HOW TO COMPLETE THIS TASK: Set down all of the entries word for word, omitting the images they contain.

★ ★ ★

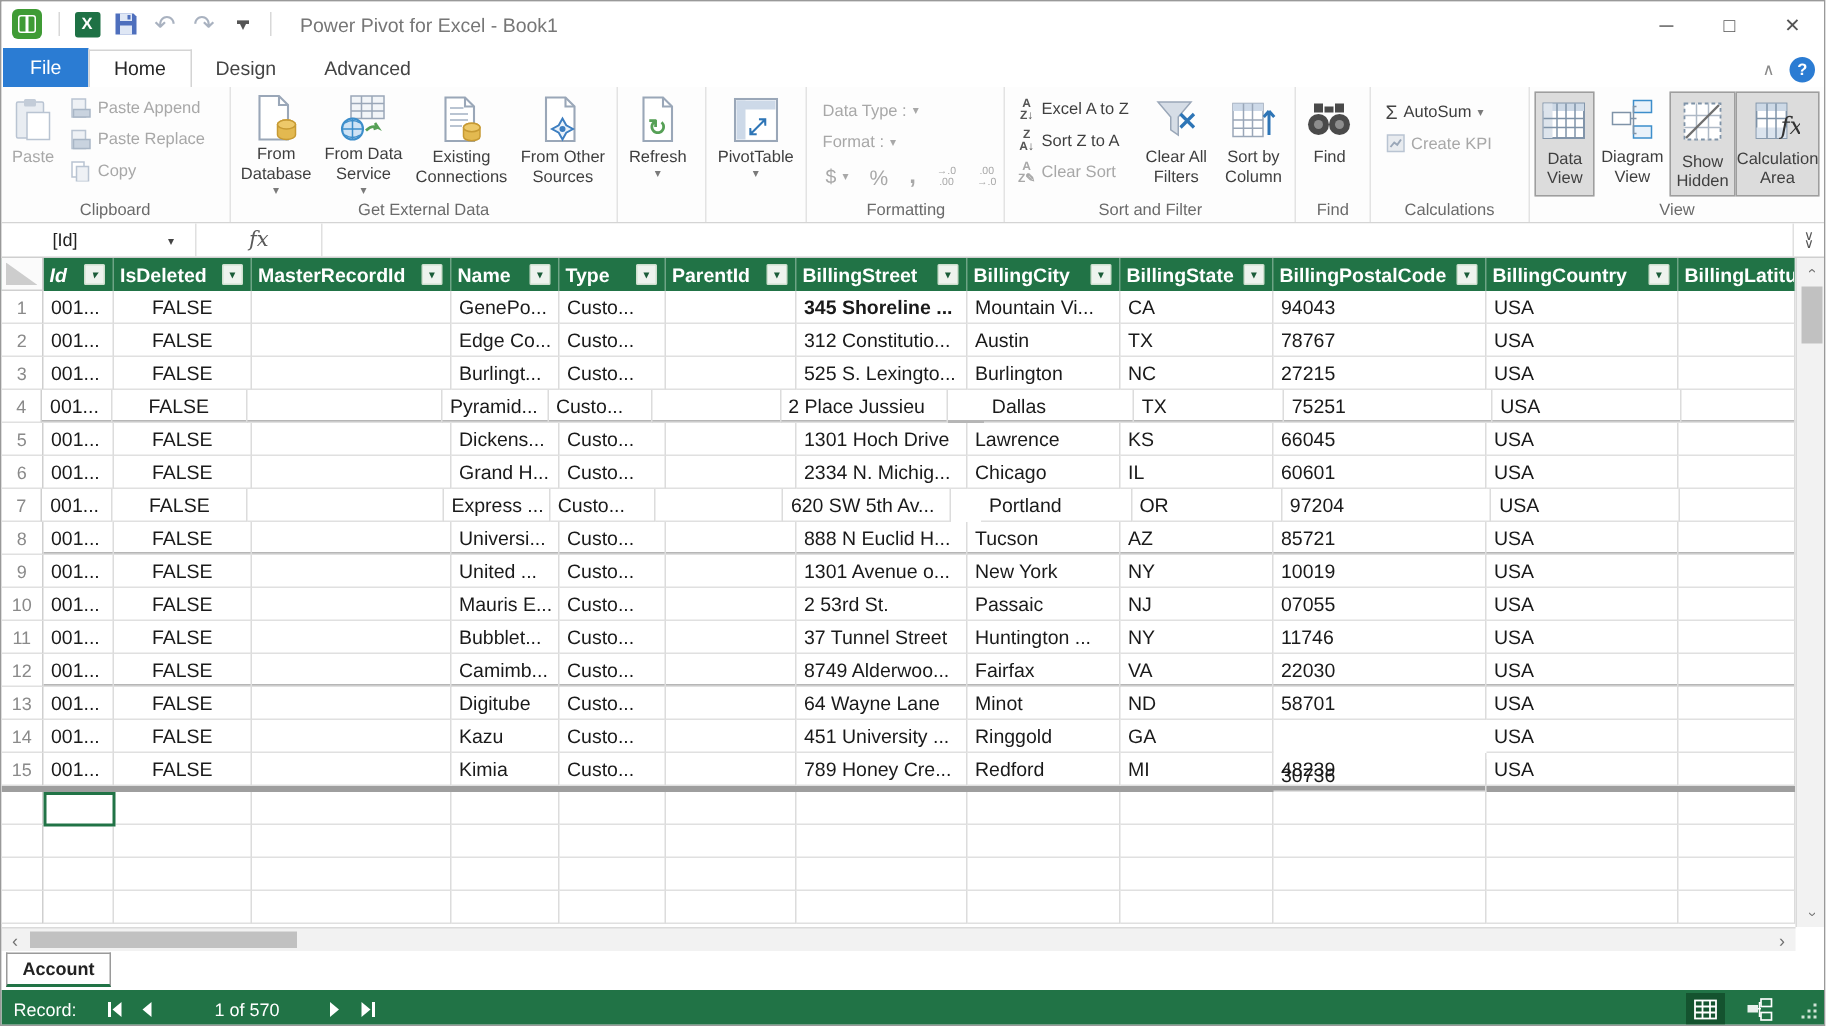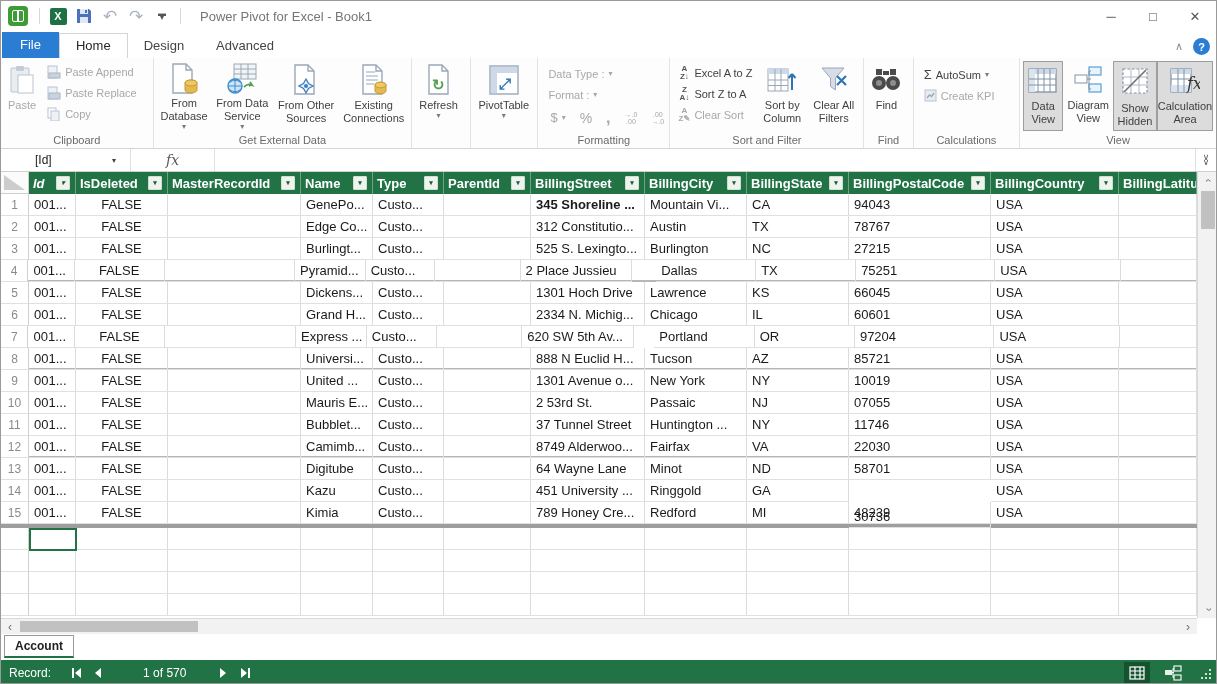--- a/index.html
+++ b/index.html
@@ -203,37 +203,37 @@
             </svg>
         </span>
         <span>From Data Service</span>
         <span class="ddarrow">▾</span>
       </div>
       <div class="bigbtn">
         <span class="ic">
           <svg width="30" height="32" viewBox="0 0 30 32">
               <path d="M4 1 h13 l6 6 v23 h-19 z" fill="#fff" stroke="#9aa7b8" stroke-width="1.4"></path>
               <path d="M17 1 v6 h6" fill="none" stroke="#9aa7b8" stroke-width="1.4"></path>
-              <path d="M15 15 l2.5 4.5 L22 22 l-4.5 2.5 L15 29 l-2.5 -4.5 L8 22 l4.5 -2.5 z" fill="#eaf2fa" stroke="#3d7ec0" stroke-width="1.3"></path>
-              <circle cx="15" cy="22" r="2" fill="#3d7ec0"></circle>
-            </svg>
-        </span>
-        <span>From Other Sources</span>
+              <path d="M7 8 h9 M7 12 h12 M7 16 h12 M7 20 h8" stroke="#b9c4d2" stroke-width="1.4"></path>
+              <path d="M16 21 a5.5 2.8 0 0 1 11 0 v6 a5.5 2.8 0 0 1 -11 0 z" fill="#e3b950" stroke="#c79a33"></path>
+              <ellipse cx="21.5" cy="21" rx="5.5" ry="2.8" fill="#edc96a" stroke="#c79a33"></ellipse>
+            </svg>
+        </span>
+        <span>Existing Connections</span>
       </div>
       <div class="bigbtn">
         <span class="ic">
           <svg width="30" height="32" viewBox="0 0 30 32">
               <path d="M4 1 h13 l6 6 v23 h-19 z" fill="#fff" stroke="#9aa7b8" stroke-width="1.4"></path>
               <path d="M17 1 v6 h6" fill="none" stroke="#9aa7b8" stroke-width="1.4"></path>
-              <path d="M7 8 h9 M7 12 h12 M7 16 h12 M7 20 h8" stroke="#b9c4d2" stroke-width="1.4"></path>
-              <path d="M16 21 a5.5 2.8 0 0 1 11 0 v6 a5.5 2.8 0 0 1 -11 0 z" fill="#e3b950" stroke="#c79a33"></path>
-              <ellipse cx="21.5" cy="21" rx="5.5" ry="2.8" fill="#edc96a" stroke="#c79a33"></ellipse>
-            </svg>
-        </span>
-        <span>Existing Connections</span>
+              <path d="M15 15 l2.5 4.5 L22 22 l-4.5 2.5 L15 29 l-2.5 -4.5 L8 22 l4.5 -2.5 z" fill="#eaf2fa" stroke="#3d7ec0" stroke-width="1.3"></path>
+              <circle cx="15" cy="22" r="2" fill="#3d7ec0"></circle>
+            </svg>
+        </span>
+        <span>From Other Sources</span>
       </div>
       <div class="grplabel">Get External Data</div>
     </div>
 
     <div class="rgroup" style="width:60px;">
       <div class="bigbtn">
         <span class="ic">
           <svg width="28" height="32" viewBox="0 0 28 32">
               <path d="M4 1 h13 l6 6 v23 h-19 z" fill="#fff" stroke="#9aa7b8" stroke-width="1.4"></path>
               <path d="M17 1 v6 h6" fill="none" stroke="#9aa7b8" stroke-width="1.4"></path>
@@ -300,39 +300,39 @@
         </div>
         <div class="smallbtn">
           <span class="az-ic">Z<br>A↓</span>
           <span>Sort Z to A</span>
         </div>
         <div class="smallbtn disabled">
           <span class="az-ic">A<br>Z✎</span>
           <span>Clear Sort</span>
         </div>
       </div>
+      <div class="bigbtn" style="width:56px;">
+        <span class="ic">
+          <svg width="30" height="28" viewBox="0 0 30 28">
+              <path d="M3 2 h22 l-8.5 10 v12 l-5 -3.5 v-8.5 z" fill="#d6dde6" stroke="#9aa7b8"></path>
+              <path d="M18 10 l9 9 M27 10 l-9 9" stroke="#2e75b6" stroke-width="2.2"></path>
+            </svg>
+        </span>
+        <span>Clear All Filters</span>
+      </div>
       <div class="bigbtn" style="width:52px;">
         <span class="ic">
           <svg width="30" height="28" viewBox="0 0 30 28">
               <rect x="1" y="3" width="20" height="22" fill="#fff" stroke="#9aa7b8"></rect>
               <rect x="1" y="3" width="20" height="5" fill="#cdd9e8"></rect>
               <path d="M8 3 v22 M14 3 v22 M1 14 h20 M1 19.5 h20" stroke="#9aa7b8"></path>
               <path d="M25 24 v-16 m0 0 l-3.5 4 m3.5 -4 l3.5 4" fill="none" stroke="#2e75b6" stroke-width="2"></path>
             </svg>
         </span>
         <span>Sort by Column</span>
-      </div>
-      <div class="bigbtn" style="width:56px;">
-        <span class="ic">
-          <svg width="30" height="28" viewBox="0 0 30 28">
-              <path d="M3 2 h22 l-8.5 10 v12 l-5 -3.5 v-8.5 z" fill="#d6dde6" stroke="#9aa7b8"></path>
-              <path d="M18 10 l9 9 M27 10 l-9 9" stroke="#2e75b6" stroke-width="2.2"></path>
-            </svg>
-        </span>
-        <span>Clear All Filters</span>
       </div>
       <div class="grplabel">Sort and Filter</div>
     </div>
 
     <div class="rgroup" style="width:50px;">
       <div class="bigbtn">
         <span class="ic">
           <svg width="30" height="26" viewBox="0 0 30 26">
               <path d="M5 2 h6 v6 h-6 z M19 2 h6 v6 h-6 z" fill="#4a4a4a"></path>
               <rect x="12" y="4" width="6" height="4" fill="#4a4a4a"></rect>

★ ★ ★

THE COMPLETED TASK:
--- a/index.html
+++ b/index.html
@@ -203,37 +203,37 @@
             </svg>
         </span>
         <span>From Data Service</span>
         <span class="ddarrow">▾</span>
       </div>
       <div class="bigbtn">
         <span class="ic">
           <svg width="30" height="32" viewBox="0 0 30 32">
               <path d="M4 1 h13 l6 6 v23 h-19 z" fill="#fff" stroke="#9aa7b8" stroke-width="1.4"></path>
               <path d="M17 1 v6 h6" fill="none" stroke="#9aa7b8" stroke-width="1.4"></path>
-              <path d="M15 15 l2.5 4.5 L22 22 l-4.5 2.5 L15 29 l-2.5 -4.5 L8 22 l4.5 -2.5 z" fill="#eaf2fa" stroke="#3d7ec0" stroke-width="1.3"></path>
-              <circle cx="15" cy="22" r="2" fill="#3d7ec0"></circle>
-            </svg>
-        </span>
-        <span>From Other Sources</span>
+              <path d="M7 8 h9 M7 12 h12 M7 16 h12 M7 20 h8" stroke="#b9c4d2" stroke-width="1.4"></path>
+              <path d="M16 21 a5.5 2.8 0 0 1 11 0 v6 a5.5 2.8 0 0 1 -11 0 z" fill="#e3b950" stroke="#c79a33"></path>
+              <ellipse cx="21.5" cy="21" rx="5.5" ry="2.8" fill="#edc96a" stroke="#c79a33"></ellipse>
+            </svg>
+        </span>
+        <span>Existing Connections</span>
       </div>
       <div class="bigbtn">
         <span class="ic">
           <svg width="30" height="32" viewBox="0 0 30 32">
               <path d="M4 1 h13 l6 6 v23 h-19 z" fill="#fff" stroke="#9aa7b8" stroke-width="1.4"></path>
               <path d="M17 1 v6 h6" fill="none" stroke="#9aa7b8" stroke-width="1.4"></path>
-              <path d="M7 8 h9 M7 12 h12 M7 16 h12 M7 20 h8" stroke="#b9c4d2" stroke-width="1.4"></path>
-              <path d="M16 21 a5.5 2.8 0 0 1 11 0 v6 a5.5 2.8 0 0 1 -11 0 z" fill="#e3b950" stroke="#c79a33"></path>
-              <ellipse cx="21.5" cy="21" rx="5.5" ry="2.8" fill="#edc96a" stroke="#c79a33"></ellipse>
-            </svg>
-        </span>
-        <span>Existing Connections</span>
+              <path d="M15 15 l2.5 4.5 L22 22 l-4.5 2.5 L15 29 l-2.5 -4.5 L8 22 l4.5 -2.5 z" fill="#eaf2fa" stroke="#3d7ec0" stroke-width="1.3"></path>
+              <circle cx="15" cy="22" r="2" fill="#3d7ec0"></circle>
+            </svg>
+        </span>
+        <span>From Other Sources</span>
       </div>
       <div class="grplabel">Get External Data</div>
     </div>
 
     <div class="rgroup" style="width:60px;">
       <div class="bigbtn">
         <span class="ic">
           <svg width="28" height="32" viewBox="0 0 28 32">
               <path d="M4 1 h13 l6 6 v23 h-19 z" fill="#fff" stroke="#9aa7b8" stroke-width="1.4"></path>
               <path d="M17 1 v6 h6" fill="none" stroke="#9aa7b8" stroke-width="1.4"></path>
@@ -300,39 +300,39 @@
         </div>
         <div class="smallbtn">
           <span class="az-ic">Z<br>A↓</span>
           <span>Sort Z to A</span>
         </div>
         <div class="smallbtn disabled">
           <span class="az-ic">A<br>Z✎</span>
           <span>Clear Sort</span>
         </div>
       </div>
+      <div class="bigbtn" style="width:56px;">
+        <span class="ic">
+          <svg width="30" height="28" viewBox="0 0 30 28">
+              <path d="M3 2 h22 l-8.5 10 v12 l-5 -3.5 v-8.5 z" fill="#d6dde6" stroke="#9aa7b8"></path>
+              <path d="M18 10 l9 9 M27 10 l-9 9" stroke="#2e75b6" stroke-width="2.2"></path>
+            </svg>
+        </span>
+        <span>Clear All Filters</span>
+      </div>
       <div class="bigbtn" style="width:52px;">
         <span class="ic">
           <svg width="30" height="28" viewBox="0 0 30 28">
               <rect x="1" y="3" width="20" height="22" fill="#fff" stroke="#9aa7b8"></rect>
               <rect x="1" y="3" width="20" height="5" fill="#cdd9e8"></rect>
               <path d="M8 3 v22 M14 3 v22 M1 14 h20 M1 19.5 h20" stroke="#9aa7b8"></path>
               <path d="M25 24 v-16 m0 0 l-3.5 4 m3.5 -4 l3.5 4" fill="none" stroke="#2e75b6" stroke-width="2"></path>
             </svg>
         </span>
         <span>Sort by Column</span>
-      </div>
-      <div class="bigbtn" style="width:56px;">
-        <span class="ic">
-          <svg width="30" height="28" viewBox="0 0 30 28">
-              <path d="M3 2 h22 l-8.5 10 v12 l-5 -3.5 v-8.5 z" fill="#d6dde6" stroke="#9aa7b8"></path>
-              <path d="M18 10 l9 9 M27 10 l-9 9" stroke="#2e75b6" stroke-width="2.2"></path>
-            </svg>
-        </span>
-        <span>Clear All Filters</span>
       </div>
       <div class="grplabel">Sort and Filter</div>
     </div>
 
     <div class="rgroup" style="width:50px;">
       <div class="bigbtn">
         <span class="ic">
           <svg width="30" height="26" viewBox="0 0 30 26">
               <path d="M5 2 h6 v6 h-6 z M19 2 h6 v6 h-6 z" fill="#4a4a4a"></path>
               <rect x="12" y="4" width="6" height="4" fill="#4a4a4a"></rect>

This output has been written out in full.